Water or Ice Around Unit in Spokane, WA You walk past your indoor AC unit and notice a puddle on the floor or worse, a block of ice wrapped around the coil or refrigerant lines. That's not normal, and it's not something to mop up and ignore. Water or ice around your unit points to a real mechanical problem. Left alone, it can damage your flooring, your drywall, and the AC system itself. The good news: most causes are diagnosable and fixable once you know what you're actually dealing with.

Immediate risks

The Immediate Risks of Ignoring Water or Ice Around Unit

Water damage compounds fast

If the condensate drain is overflowing, that water is going somewhere into your subfloor, into drywall, or into the air handler cabinet itself.
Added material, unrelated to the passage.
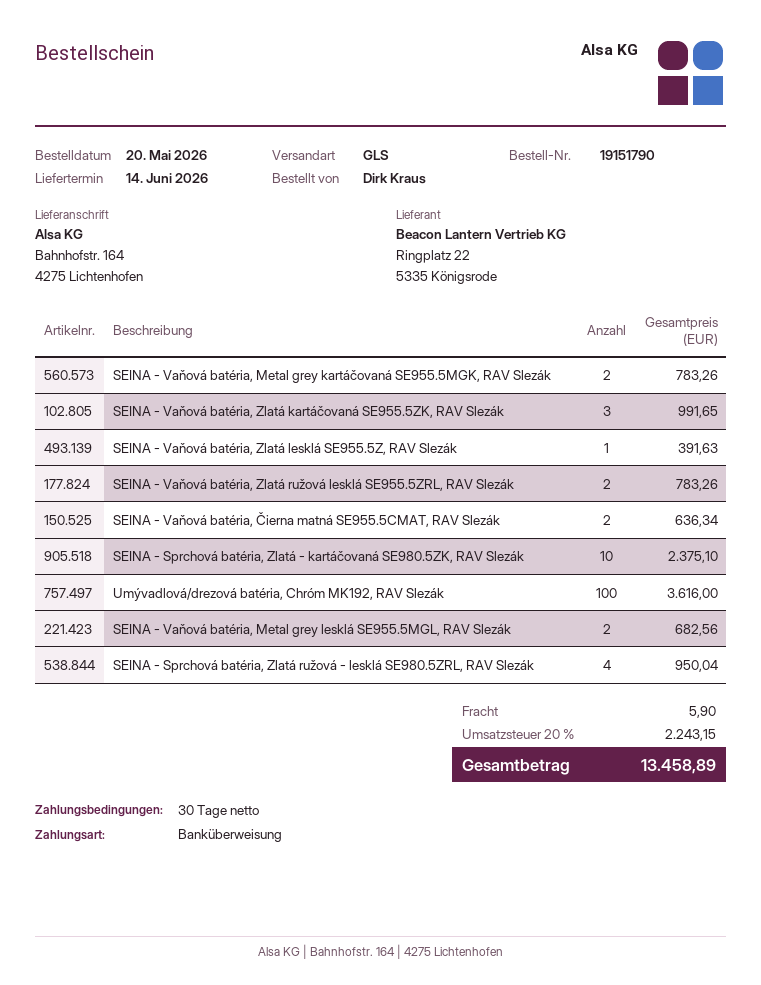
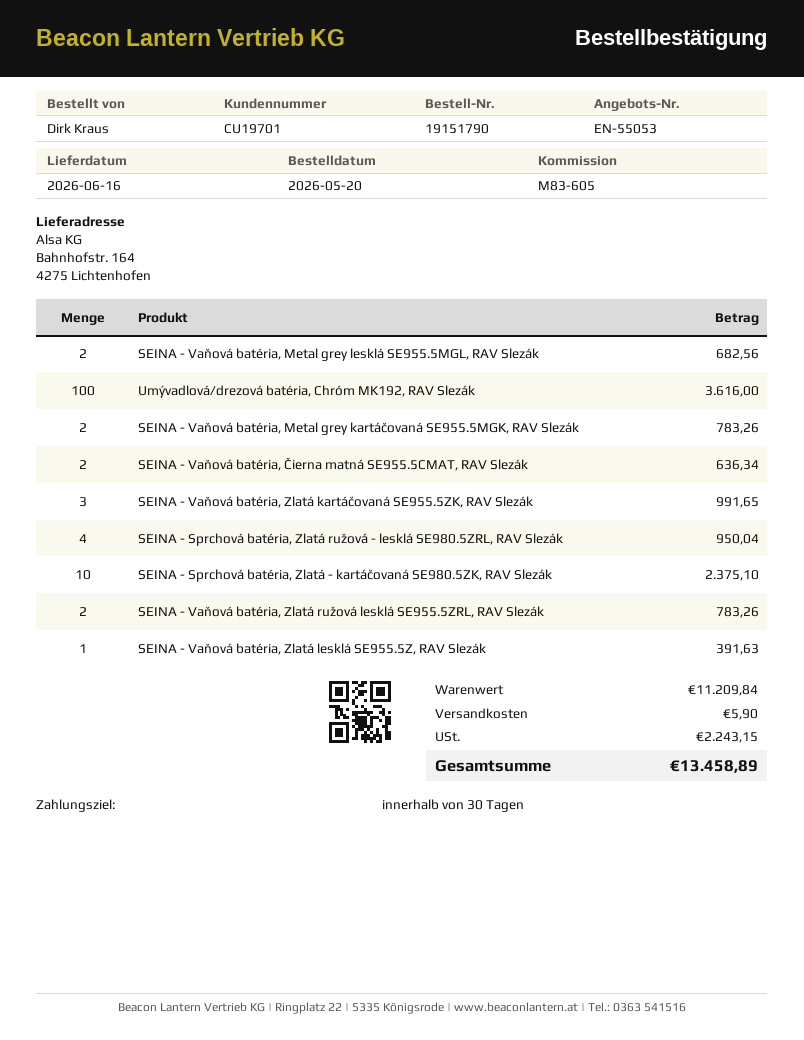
delivery date: 2026-06-14 -> 2026-06-16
Mold can start forming in as little as 24–48 hours in a damp, enclosed space.

Ice is a sign your system is working against itself

When the evaporator coil freezes over, airflow drops. The compressor the most expensive part of your AC system has to work harder to push refrigerant through a restricted circuit. Run it long enough in that condition and you're looking at compressor failure, which often means replacing the entire outdoor unit.
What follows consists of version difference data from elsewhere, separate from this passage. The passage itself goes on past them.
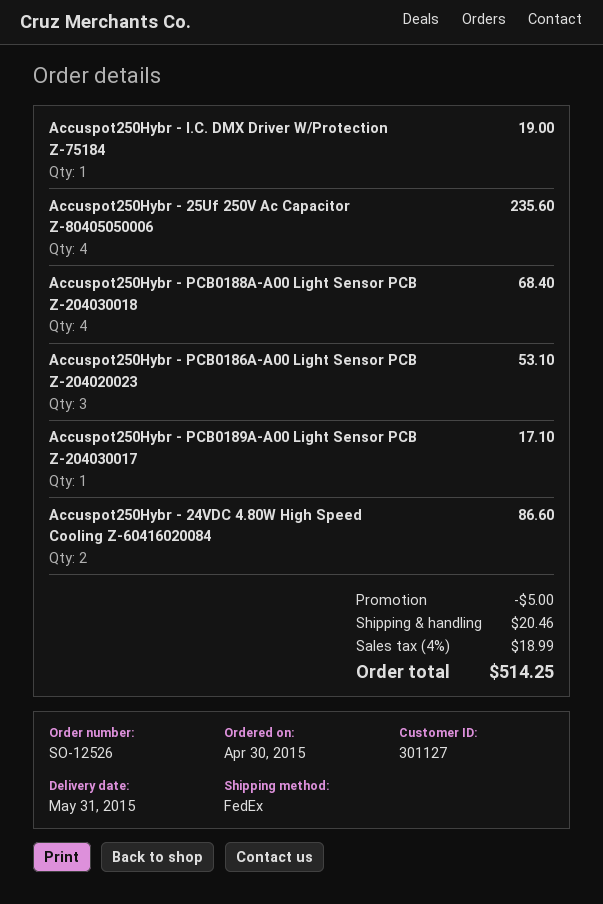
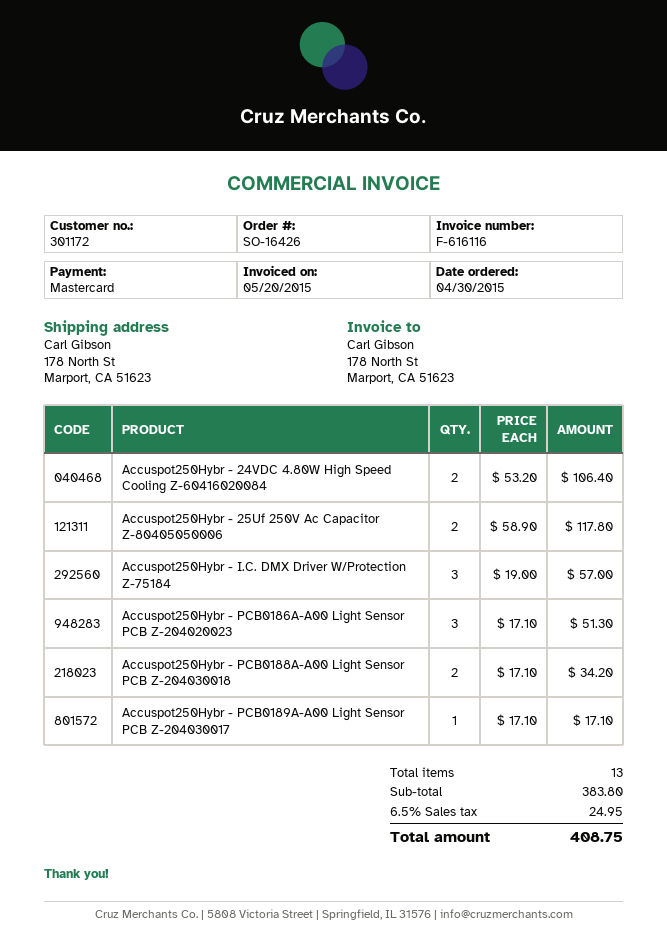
order number: SO-12526 -> SO-16426
customer number: 301127 -> 301172
Accuspot250Hybr - I.C. DMX Driver W/Protection Z-75184: 1 for 19.00 -> 3 for 57.00
Accuspot250Hybr - 25Uf 250V Ac Capacitor Z-80405050006: 4 for 235.60 -> 2 for 117.80
Accuspot250Hybr - PCB0188A-A00 Light Sensor PCB Z-204030018: 4 for 68.40 -> 2 for 34.20
Accuspot250Hybr - PCB0186A-A00 Light Sensor PCB Z-204020023: 3 for 53.10 -> 3 for 51.30
Accuspot250Hybr - 24VDC 4.80W High Speed Cooling Z-60416020084: 2 for 86.60 -> 2 for 106.40
discount: 5.00 -> none
shipping: 20.46 -> none
tax: 4% = 18.99 -> 6.5% = 24.95
total: 514.25 -> 408.75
The longer it runs frozen, the worse the damage

A frozen coil doesn't just mean no cooling. It means the system is actively stressing components that aren't cheap to replace. Catching this early is almost always less expensive than waiting.

Deep Dive: What Causes Water or Ice Around Unit?

There are several distinct failure points that lead to water or ice. They don't all look the same, and they don't all get fixed the same way.

Restricted Airflow Across the Evaporator Coil

This is the most common cause of a frozen coil, and it's often the simplest to fix. The evaporator coil works by absorbing heat from the air moving across it. When airflow drops due to a clogged filter, a dirty coil, or a failing blower motor the coil surface gets too cold. Moisture in the air freezes on contact instead of draining away as condensate.

The coil is essentially doing its job too well in one spot because it's not getting enough warm air to balance it out.

Spokane's housing stock includes a large number of homes built during the construction booms of the late 1990s and 2000s. Many of those builder-grade AC systems are now 15–20 years old. The blower wheels on those units accumulate years of dust and debris, reducing airflow gradually so gradually that homeowners don't notice until there's ice on the coil.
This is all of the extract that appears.